Extract exactly and only the lines of the data below, starting at the line with "- Attack Surface: Delayed" and stopping after the final line.
━━ Given records
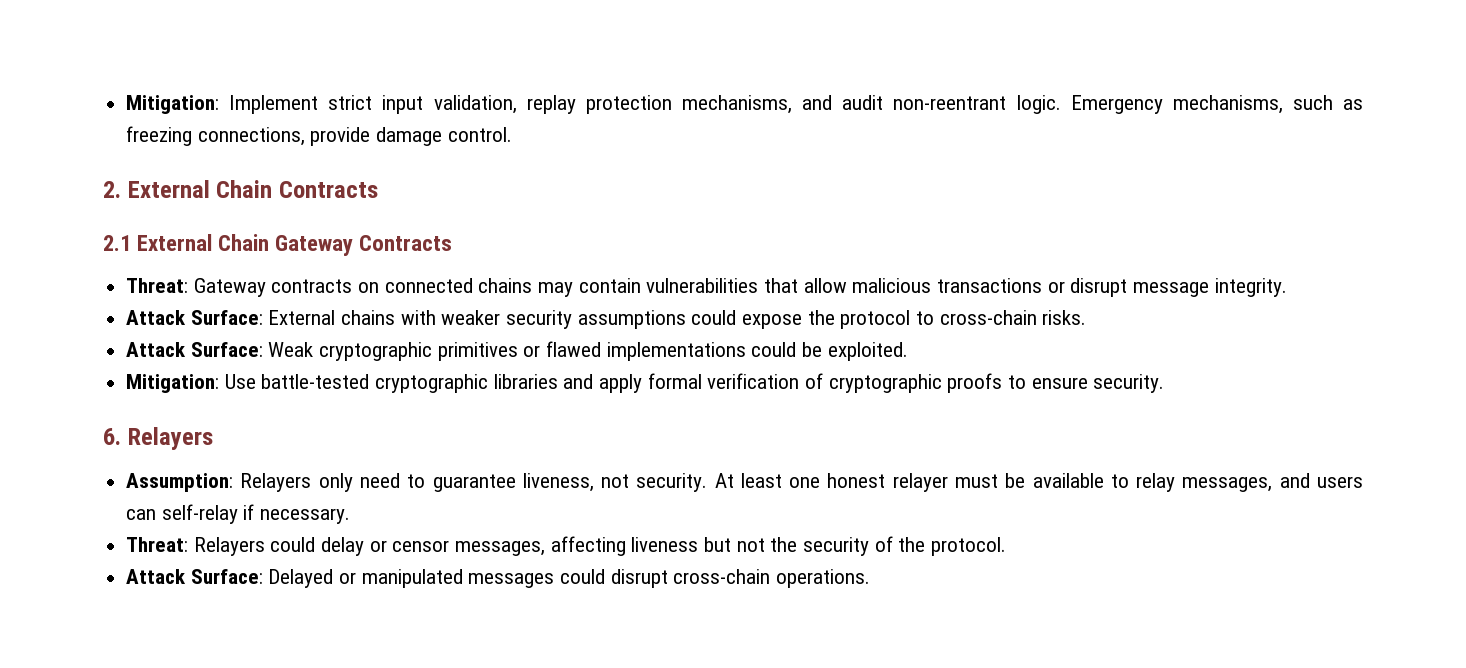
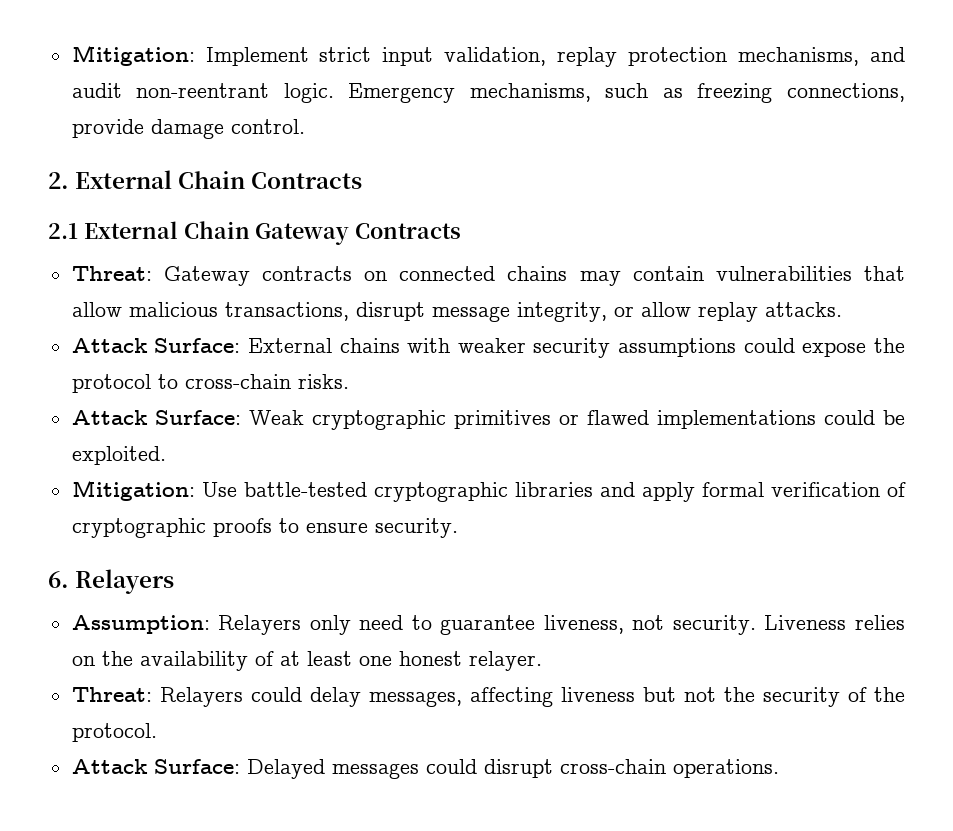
- Threat: Gateway contracts on connected chains may contain vulnerabilities that allow malicious transactions or disrupt message integrity.
+ Threat: Gateway contracts on connected chains may contain vulnerabilities that allow malicious transactions, disrupt message integrity, or allow replay attacks.
- At least one honest relayer must be available to relay messages, and users can self-relay if necessary.
+ Liveness relies on the availability of at least one honest relayer.
- Threat: Relayers could delay or censor messages, affecting liveness but not the security of the protocol.
+ Threat: Relayers could delay messages, affecting liveness but not the security of the protocol.
- Attack Surface: Delayed or manipulated messages could disrupt cross-chain operations.
+ Attack Surface: Delayed messages could disrupt cross-chain operations.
━━━━
→ **Your response**
- Attack Surface: Delayed or manipulated messages could disrupt cross-chain operations.
+ Attack Surface: Delayed messages could disrupt cross-chain operations.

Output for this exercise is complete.